Yang cukup memprihatinkan, banjir ini tak cuma menerjang permukiman. Sektor pertanian ikut kolaps. Sekitar 3.908 hektare lebih sawah terendam. Bisa dibayangkan kerugiannya. Gagal panen mengancam. Belum lagi laporan tanah longsor di Desa Serang, Kecamatan Setu, yang turut memperburuk keadaan.

Sementara itu, di Kota Bekasi, keadaan tak kalah kacau. Tujuh kecamatan kebanjiran, mulai dari Rawalumbu, Pondok Gede, hingga Bekasi Barat. Iman Setia Gunawan, Plt. Kepala Pelaksana BPBD Kota Bekasi, menyebut hujan dengan intensitas sedang-lebat sebagai biang keroknya.

"Sejak pagi terjadi hujan yang mengakibatkan genangan di sejumlah wilayah. Saat ini petugas masih melakukan pendataan dan pemantauan di lapangan," jelas Iman.

Perumahan seperti Taman Narogong Indah, Bumi Bekasi Utara, hingga Duta Kranji dilaporkan tergenang air setinggi 5 hingga 80 sentimeter. Di Pondok Gede, petugas terpaksa mengerahkan lima unit pompa air untuk menguras genangan.
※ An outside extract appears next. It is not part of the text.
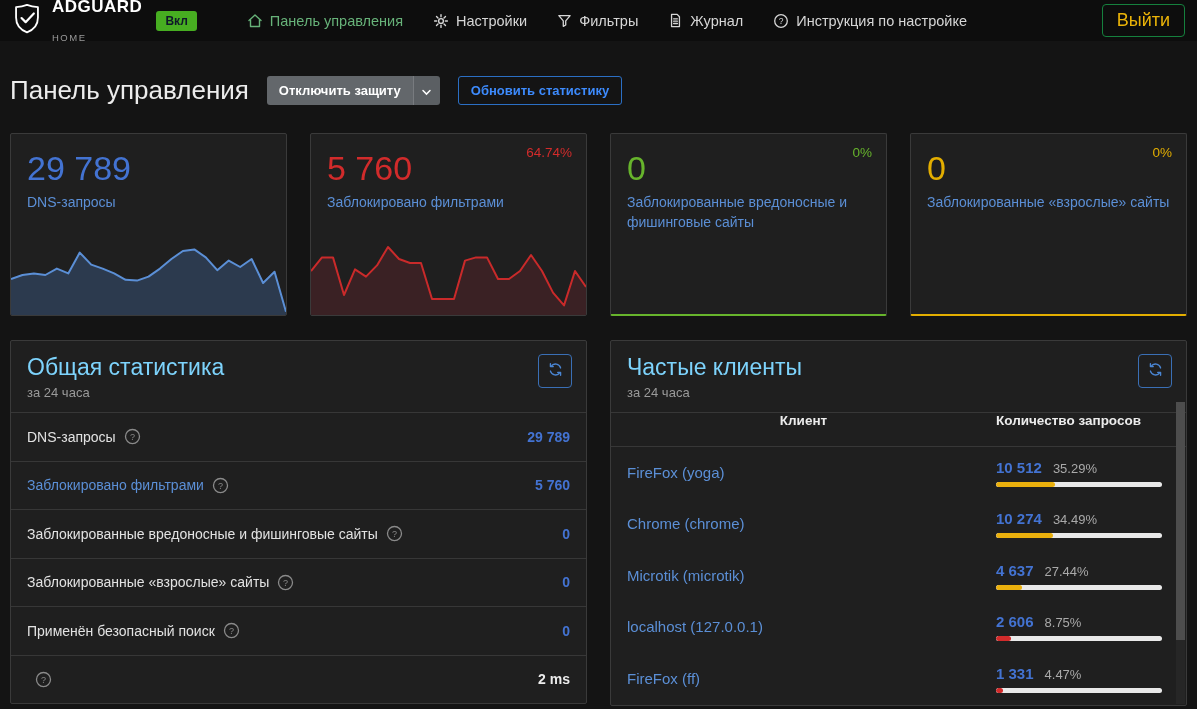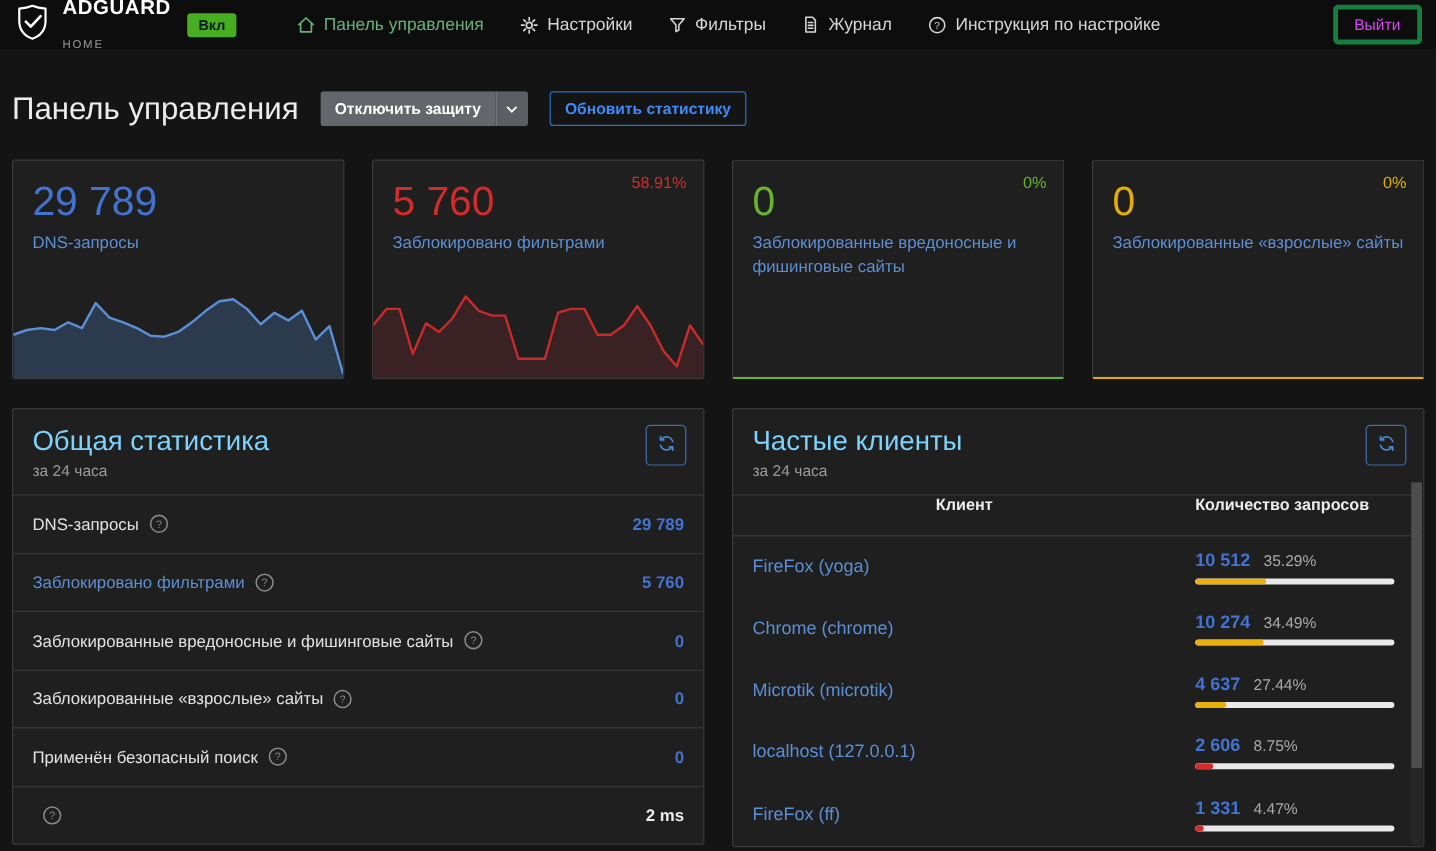"Выйти" .logout-btn { border: 4px solid #15803d -> 1px solid #15803d; color: #d946ef -> #eab308; font-size: 13px -> 18px }
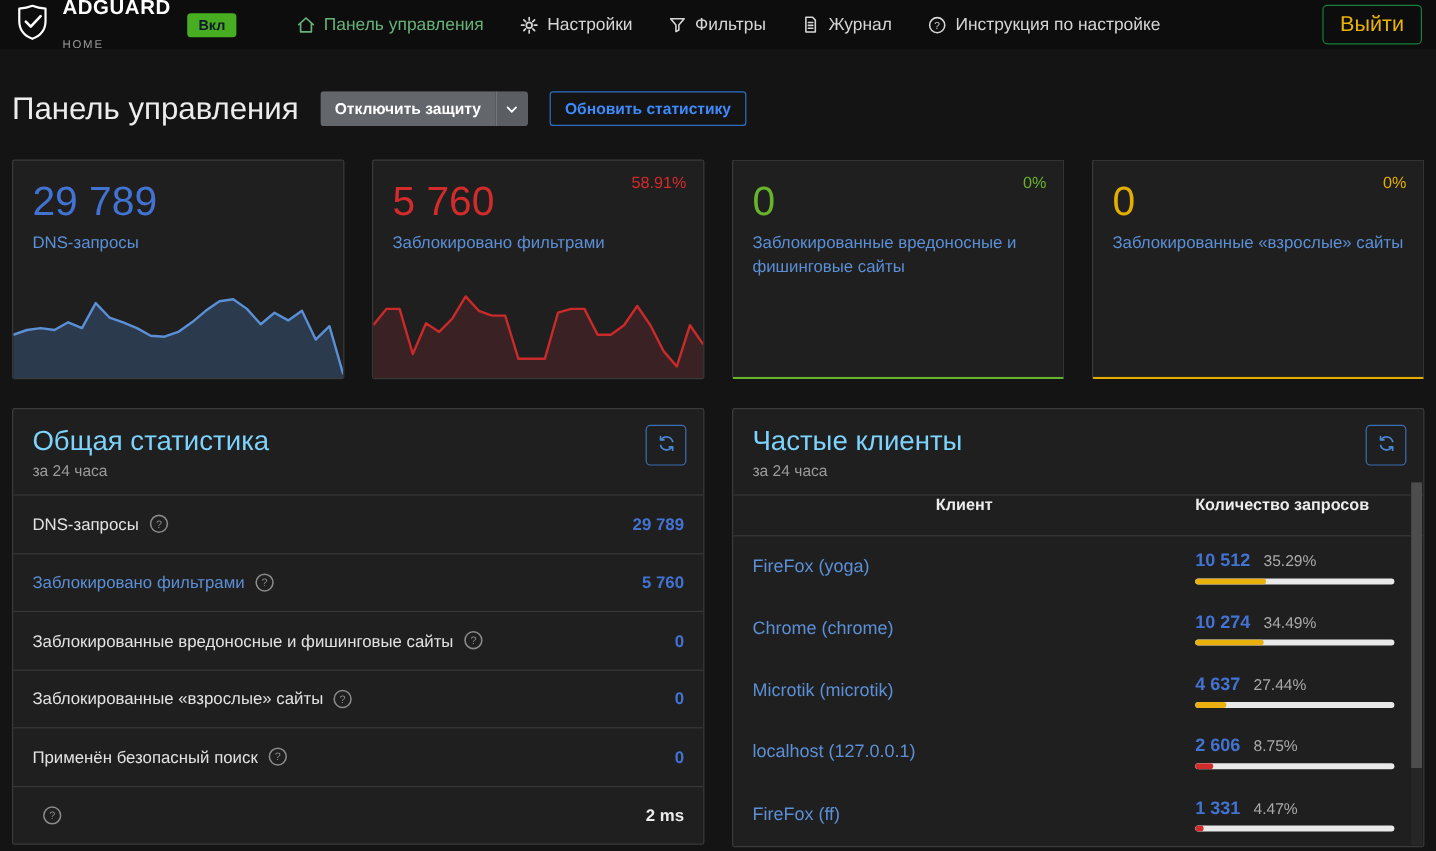"58.91%" div.card-pct { text: 58.91% -> 64.74% }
Ada juga laporan atap rumah roboh di Kali Abang Rorotan, untungnya tak ada korban jiwa.

Akibatnya, tujuh orang dari dua kepala keluarga terpaksa mengungsi ke Aula Kelurahan Kali Baru. Penanganan darurat kini melibatkan banyak pihak, dari petugas gabungan sampai relawan.

Melihat situasi yang belum stabil, BPBD mengimbau warga untuk tetap waspada. Potensi hujan susulan masih besar. Masyarakat diharap menghindari genangan dalam dan segera melapor ke Call Center 112 jika keadaan darurat.